It’s also one of those books that I read thinking: How Did She Do That? The characterizations. The metaphors that don’t stand out as metaphors but just sort of quietly slither under your skin. The way the whole book washes over you, leaving a thin layer of silt, which, is fitting. You’ll see when you read it. It comes out June 14th and you can win a signed first-edition if you keep reading. I was even more blown away because I mistakenly thought Nova was one of those wunderkinds—you know, 23, straight out of school, immediate book contract, instant genius. That she’s not, that she traveled a long road and had her knocks along the way, makes me admire her all the more ,and also makes the incredible depth of this book that much more understandable. (Not that the wunderkinds aren’t capable of depth. The incredible Lauren Oliver published BEFORE I FALL when she was 27, a fact that never ceases to blow my mind.)
I got my story straight when I finally sat down and asked Nova the questions that I’ve been wondering about and she answered thoroughly and thoughtfully. So, prepare to get to know Nova Ren Suma and all you up-and-coming writers, prepare to be inspired. IMAGINARY GIRLS is going to be one of the books everyone is talking about this summer, and the story of how it came to be is testament to perseverance and patience and hope. Cream, does, eventually, rise to the top.
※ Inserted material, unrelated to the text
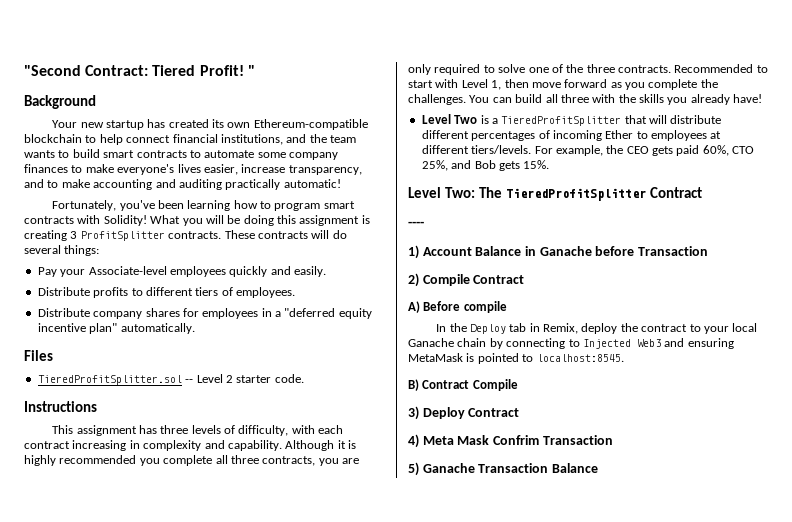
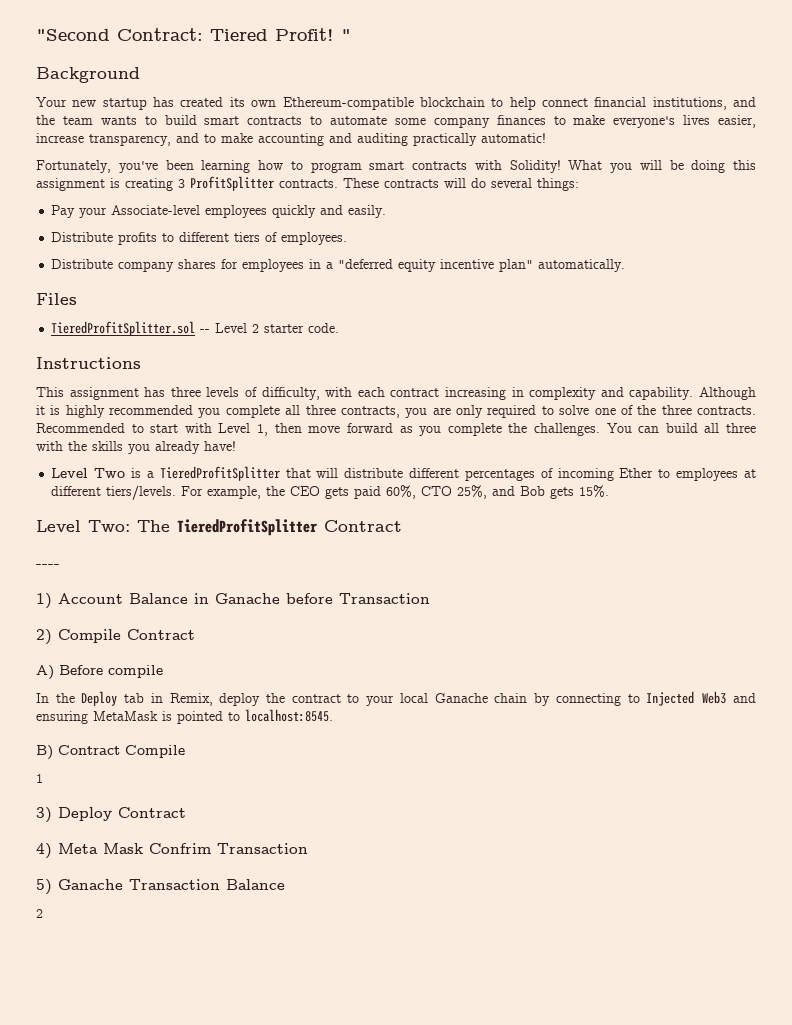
(518, 385) none -> [36,774,43,783] // 1
(598, 468) none -> [36,909,43,918] // 2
GF: So, I have to start off by saying that I totally thought that you were one of those writer starlets—23, straight out of grad school, wrote a first book and then a big YA book. And while I’m right about the first book—the middle grade DANI NOIR—I appear to have been wrong about everything else. You don’t have to give your age or anything but can you give a sense of your background, your road to becoming an author.
NRS: Can I start, before admitting I’m no writer starlet, to say how thrilled I am to do this interview—and how much I love (love! love!) IF I STAY and WHERE SHE WENT? It’s an honor to have this conversation with you and I’ll try not to get tripped up.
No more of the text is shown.